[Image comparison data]
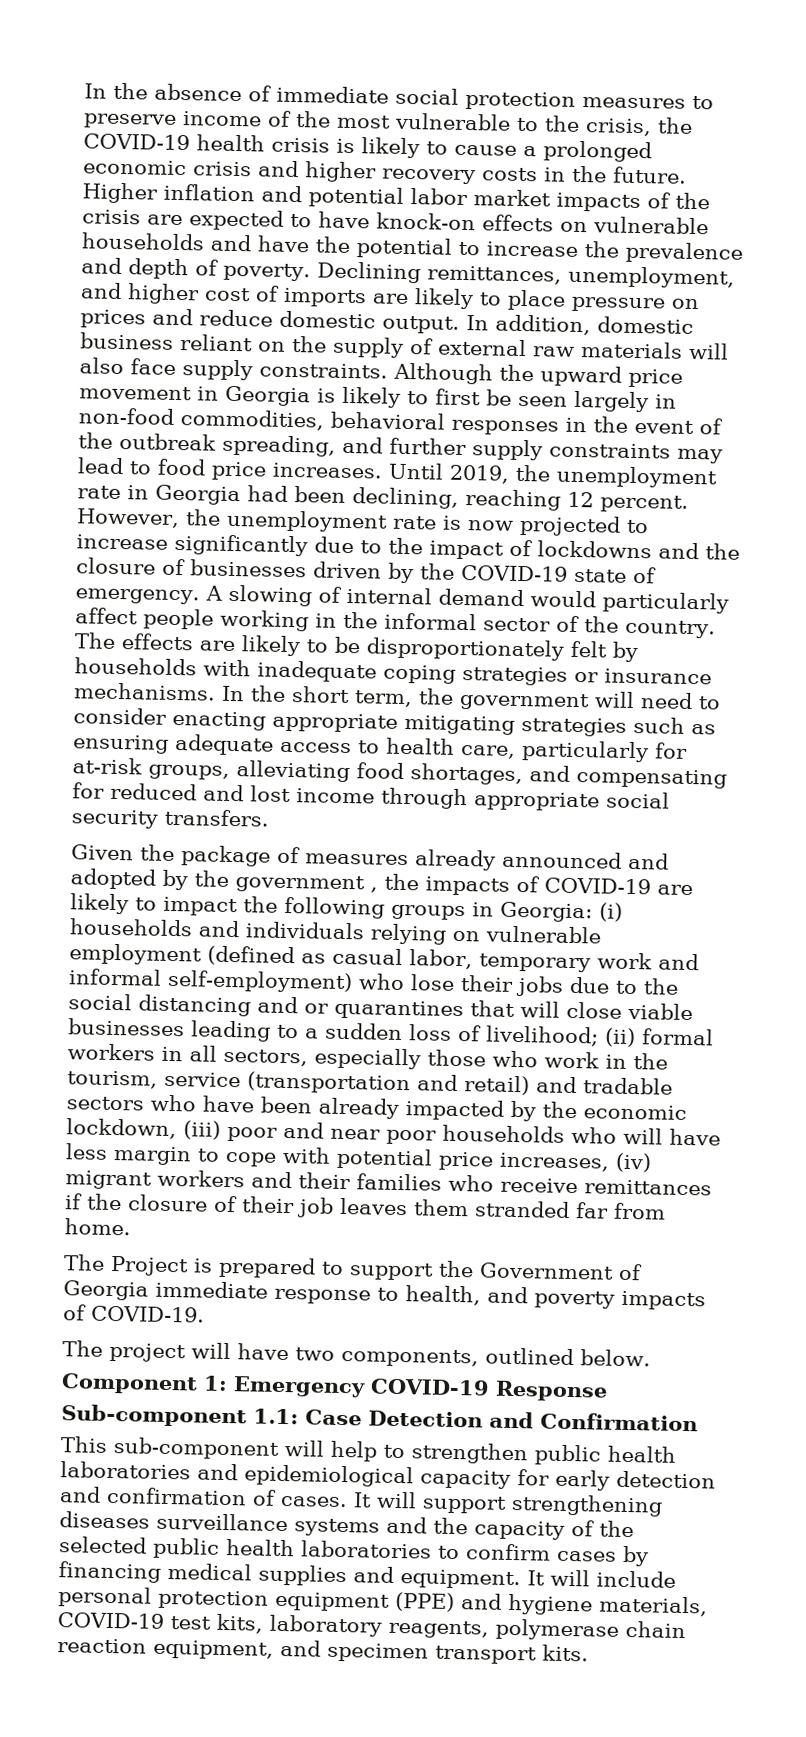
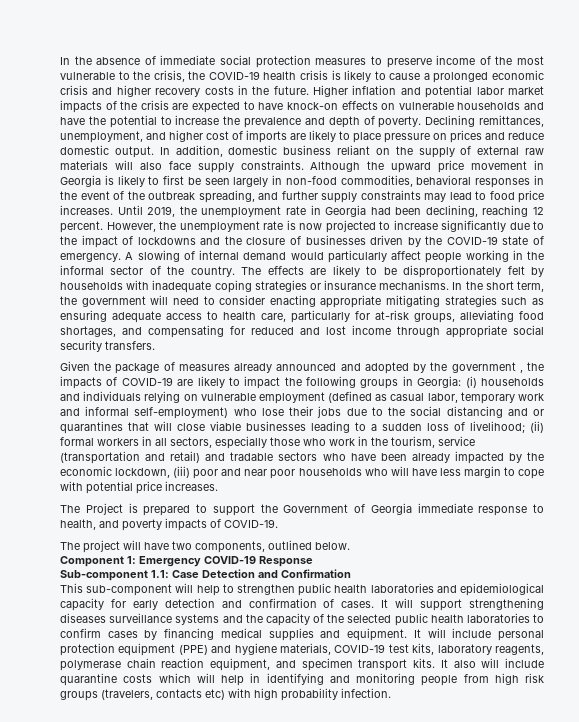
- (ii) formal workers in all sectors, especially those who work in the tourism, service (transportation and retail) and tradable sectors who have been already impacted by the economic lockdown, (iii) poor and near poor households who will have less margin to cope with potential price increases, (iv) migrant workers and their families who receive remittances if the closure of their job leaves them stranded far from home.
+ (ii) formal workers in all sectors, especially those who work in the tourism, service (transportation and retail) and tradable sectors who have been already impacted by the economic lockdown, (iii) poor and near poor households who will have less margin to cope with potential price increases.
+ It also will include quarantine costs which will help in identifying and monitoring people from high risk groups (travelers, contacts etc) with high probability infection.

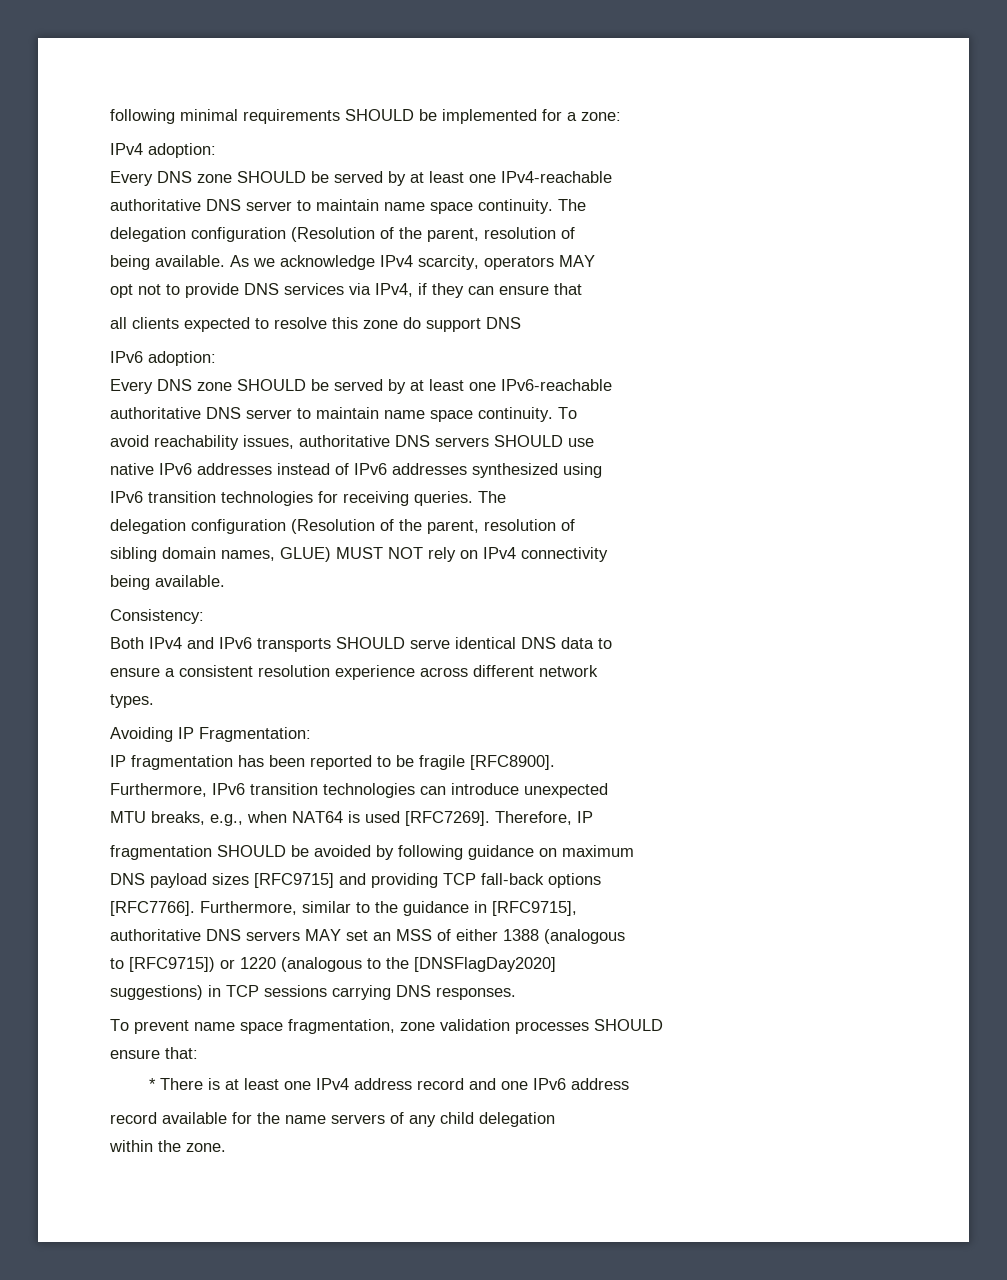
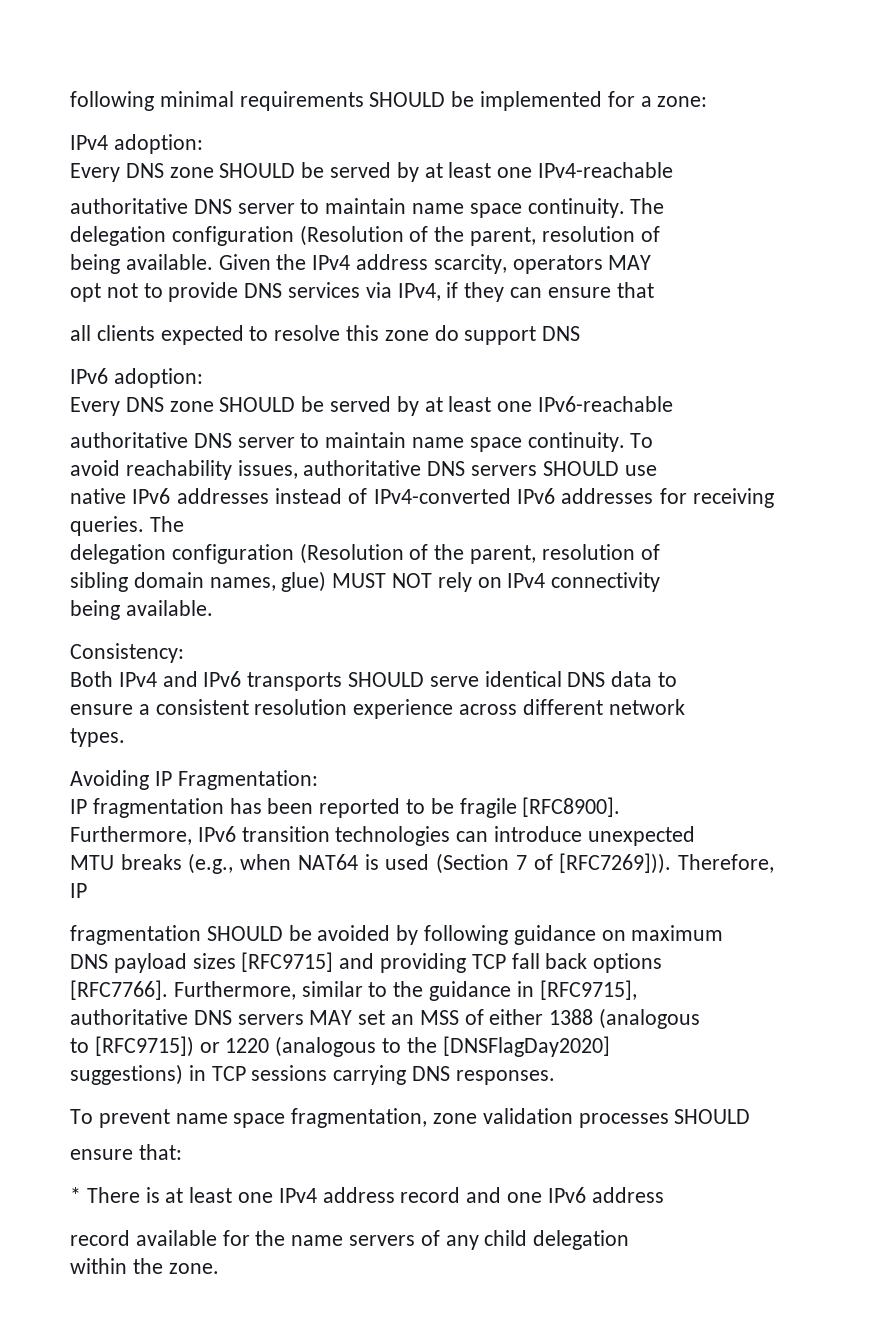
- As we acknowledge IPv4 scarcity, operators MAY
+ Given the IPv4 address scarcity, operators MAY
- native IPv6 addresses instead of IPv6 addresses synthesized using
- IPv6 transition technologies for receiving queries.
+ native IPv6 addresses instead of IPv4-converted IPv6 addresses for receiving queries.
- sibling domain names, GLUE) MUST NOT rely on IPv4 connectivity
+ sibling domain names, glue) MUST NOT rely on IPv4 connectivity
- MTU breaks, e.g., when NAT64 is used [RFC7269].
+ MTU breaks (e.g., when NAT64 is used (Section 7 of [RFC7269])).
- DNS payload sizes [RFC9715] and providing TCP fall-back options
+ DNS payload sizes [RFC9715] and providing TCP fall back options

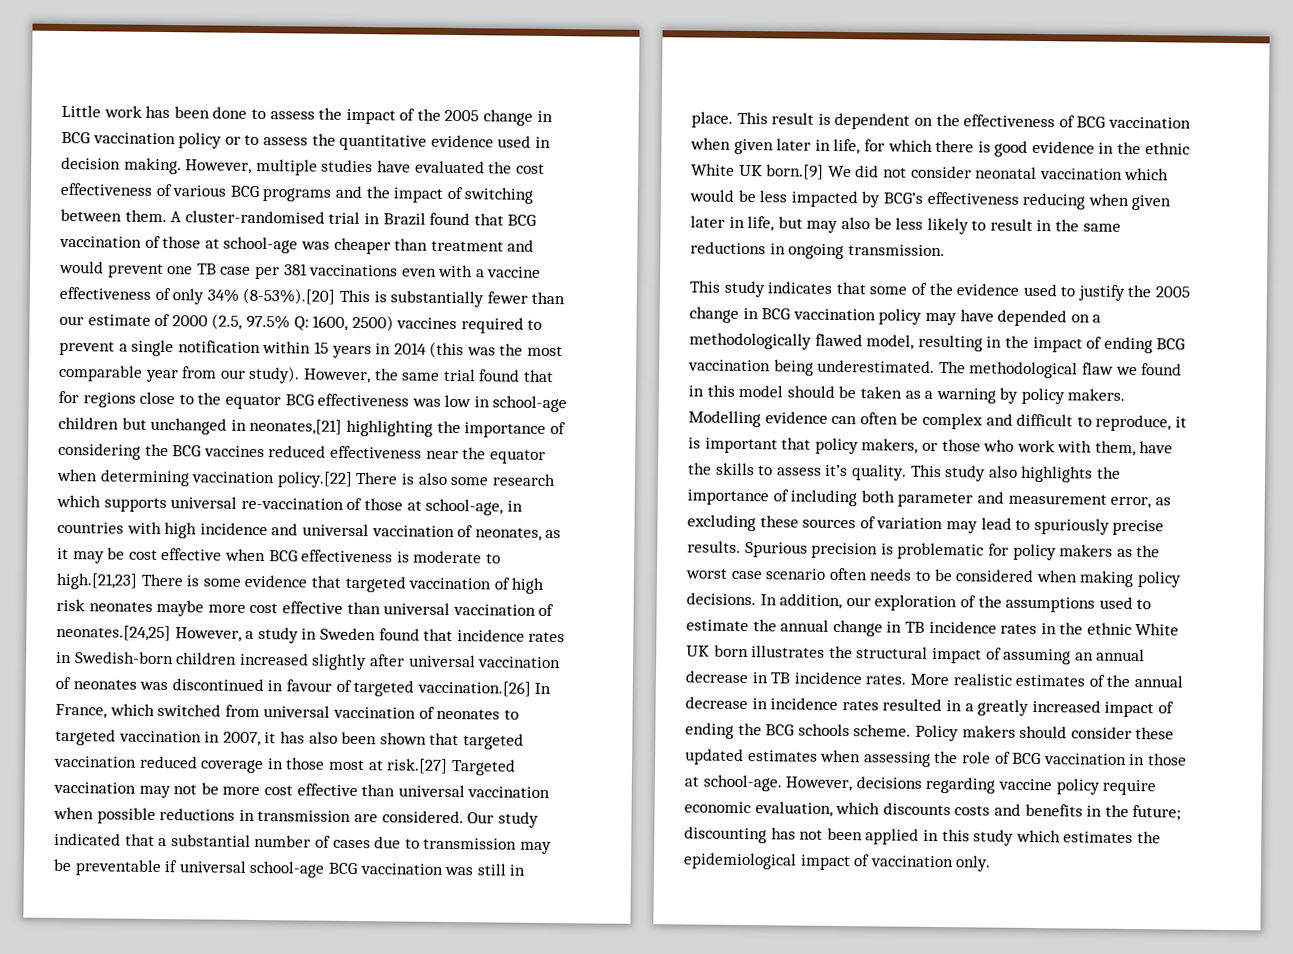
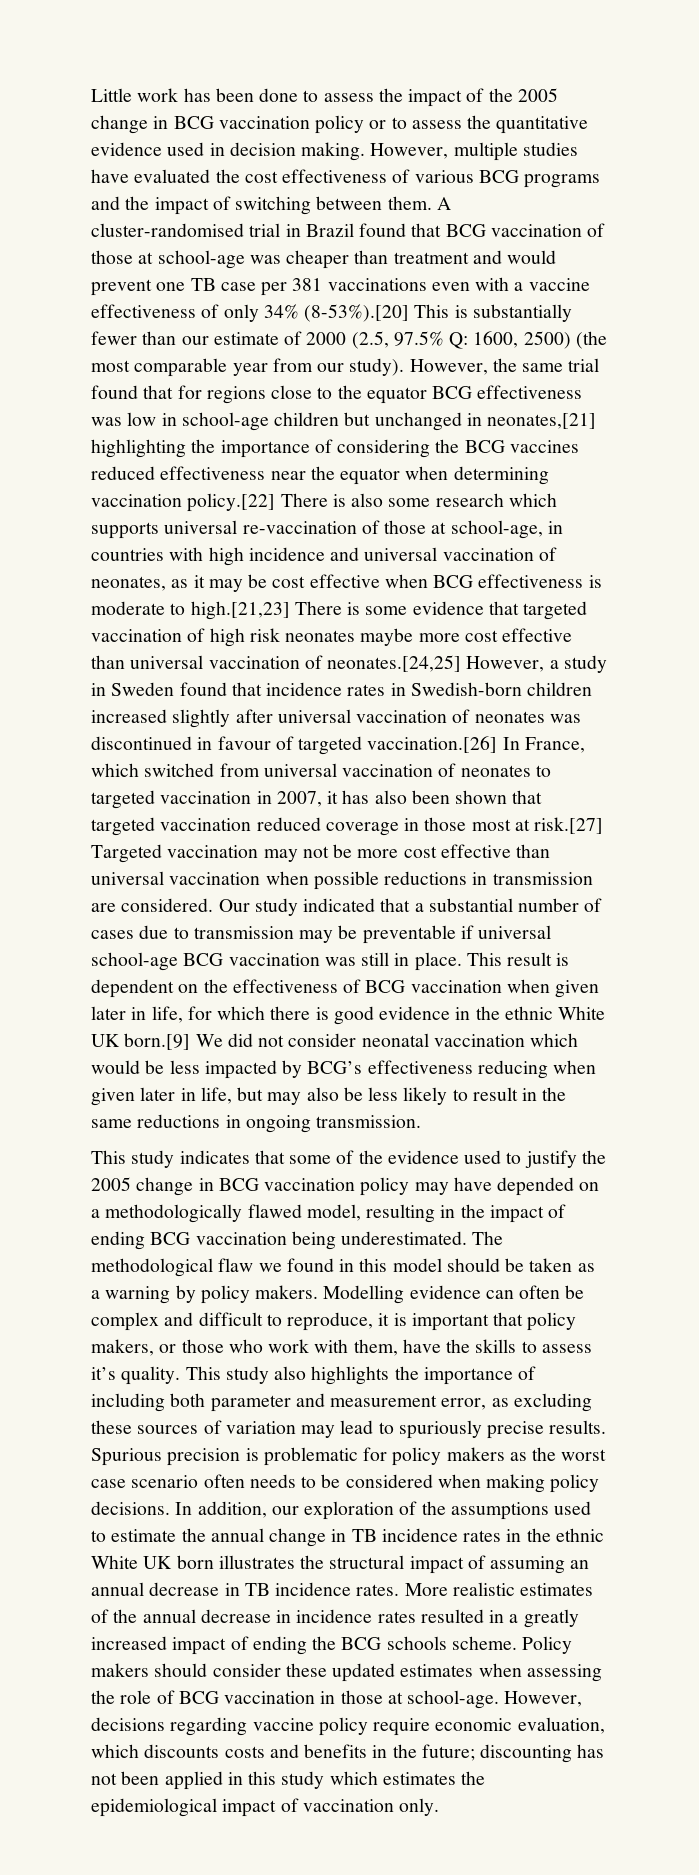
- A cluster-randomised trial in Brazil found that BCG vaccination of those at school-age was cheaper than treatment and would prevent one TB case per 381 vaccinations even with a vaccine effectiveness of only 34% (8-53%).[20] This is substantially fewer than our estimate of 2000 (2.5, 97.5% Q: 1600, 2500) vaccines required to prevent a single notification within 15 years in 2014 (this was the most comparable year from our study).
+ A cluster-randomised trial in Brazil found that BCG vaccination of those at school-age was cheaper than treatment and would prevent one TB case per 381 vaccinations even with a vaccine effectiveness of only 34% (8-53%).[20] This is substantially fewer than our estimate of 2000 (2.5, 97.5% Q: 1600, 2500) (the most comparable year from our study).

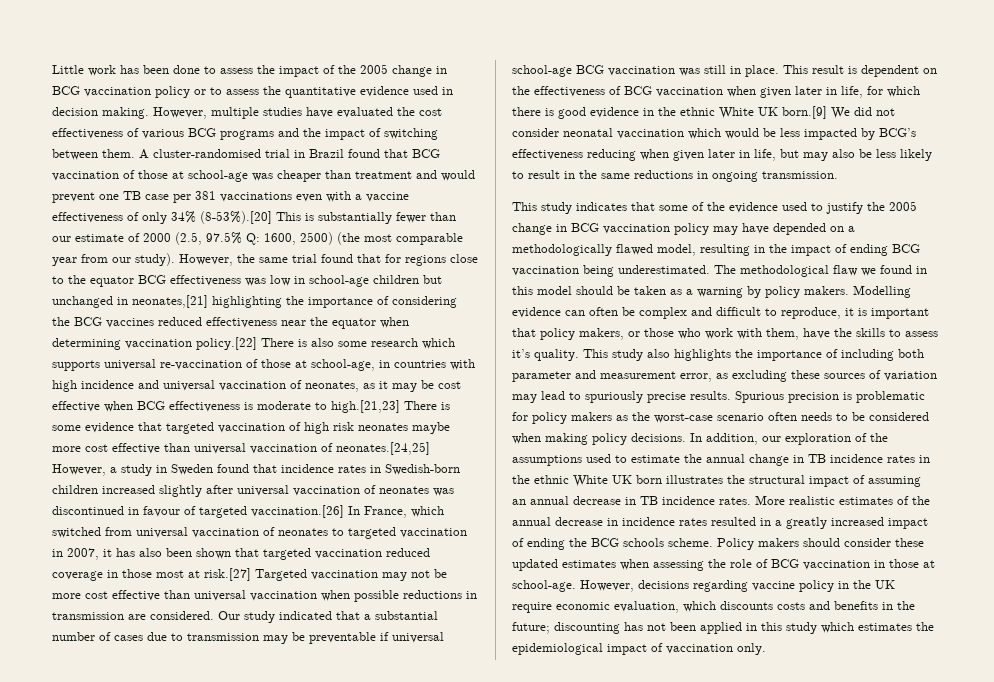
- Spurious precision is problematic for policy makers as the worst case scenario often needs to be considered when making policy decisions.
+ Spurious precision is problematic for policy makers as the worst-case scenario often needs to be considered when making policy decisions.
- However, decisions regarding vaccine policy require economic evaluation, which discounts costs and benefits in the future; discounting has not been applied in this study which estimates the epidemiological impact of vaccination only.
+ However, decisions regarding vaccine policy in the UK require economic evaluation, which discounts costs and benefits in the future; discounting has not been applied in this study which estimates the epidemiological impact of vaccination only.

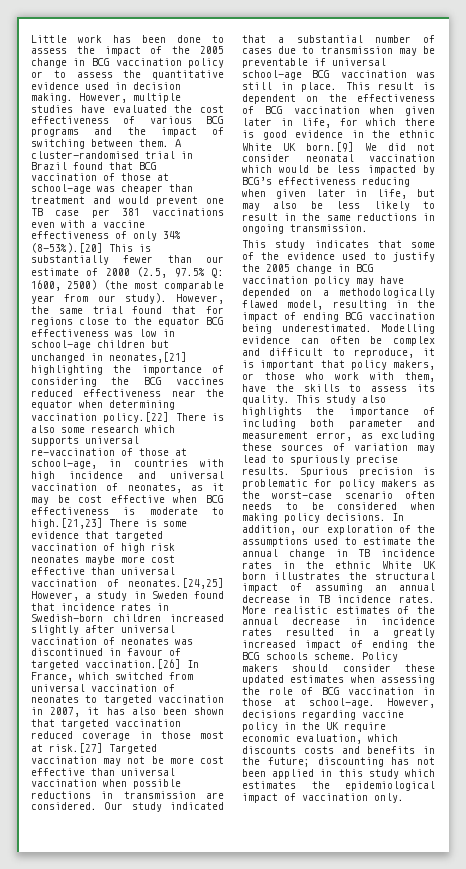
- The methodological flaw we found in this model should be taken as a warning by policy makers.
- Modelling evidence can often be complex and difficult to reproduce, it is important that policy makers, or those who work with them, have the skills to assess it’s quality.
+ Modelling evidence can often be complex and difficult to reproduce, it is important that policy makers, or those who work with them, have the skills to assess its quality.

Try it
Leave out the pictures and reproduce the rest of the records exactly.

Solution
- (ii) formal workers in all sectors, especially those who work in the tourism, service (transportation and retail) and tradable sectors who have been already impacted by the economic lockdown, (iii) poor and near poor households who will have less margin to cope with potential price increases, (iv) migrant workers and their families who receive remittances if the closure of their job leaves them stranded far from home.
+ (ii) formal workers in all sectors, especially those who work in the tourism, service (transportation and retail) and tradable sectors who have been already impacted by the economic lockdown, (iii) poor and near poor households who will have less margin to cope with potential price increases.
+ It also will include quarantine costs which will help in identifying and monitoring people from high risk groups (travelers, contacts etc) with high probability infection.

- As we acknowledge IPv4 scarcity, operators MAY
+ Given the IPv4 address scarcity, operators MAY
- native IPv6 addresses instead of IPv6 addresses synthesized using
- IPv6 transition technologies for receiving queries.
+ native IPv6 addresses instead of IPv4-converted IPv6 addresses for receiving queries.
- sibling domain names, GLUE) MUST NOT rely on IPv4 connectivity
+ sibling domain names, glue) MUST NOT rely on IPv4 connectivity
- MTU breaks, e.g., when NAT64 is used [RFC7269].
+ MTU breaks (e.g., when NAT64 is used (Section 7 of [RFC7269])).
- DNS payload sizes [RFC9715] and providing TCP fall-back options
+ DNS payload sizes [RFC9715] and providing TCP fall back options

- A cluster-randomised trial in Brazil found that BCG vaccination of those at school-age was cheaper than treatment and would prevent one TB case per 381 vaccinations even with a vaccine effectiveness of only 34% (8-53%).[20] This is substantially fewer than our estimate of 2000 (2.5, 97.5% Q: 1600, 2500) vaccines required to prevent a single notification within 15 years in 2014 (this was the most comparable year from our study).
+ A cluster-randomised trial in Brazil found that BCG vaccination of those at school-age was cheaper than treatment and would prevent one TB case per 381 vaccinations even with a vaccine effectiveness of only 34% (8-53%).[20] This is substantially fewer than our estimate of 2000 (2.5, 97.5% Q: 1600, 2500) (the most comparable year from our study).

- Spurious precision is problematic for policy makers as the worst case scenario often needs to be considered when making policy decisions.
+ Spurious precision is problematic for policy makers as the worst-case scenario often needs to be considered when making policy decisions.
- However, decisions regarding vaccine policy require economic evaluation, which discounts costs and benefits in the future; discounting has not been applied in this study which estimates the epidemiological impact of vaccination only.
+ However, decisions regarding vaccine policy in the UK require economic evaluation, which discounts costs and benefits in the future; discounting has not been applied in this study which estimates the epidemiological impact of vaccination only.

- The methodological flaw we found in this model should be taken as a warning by policy makers.
- Modelling evidence can often be complex and difficult to reproduce, it is important that policy makers, or those who work with them, have the skills to assess it’s quality.
+ Modelling evidence can often be complex and difficult to reproduce, it is important that policy makers, or those who work with them, have the skills to assess its quality.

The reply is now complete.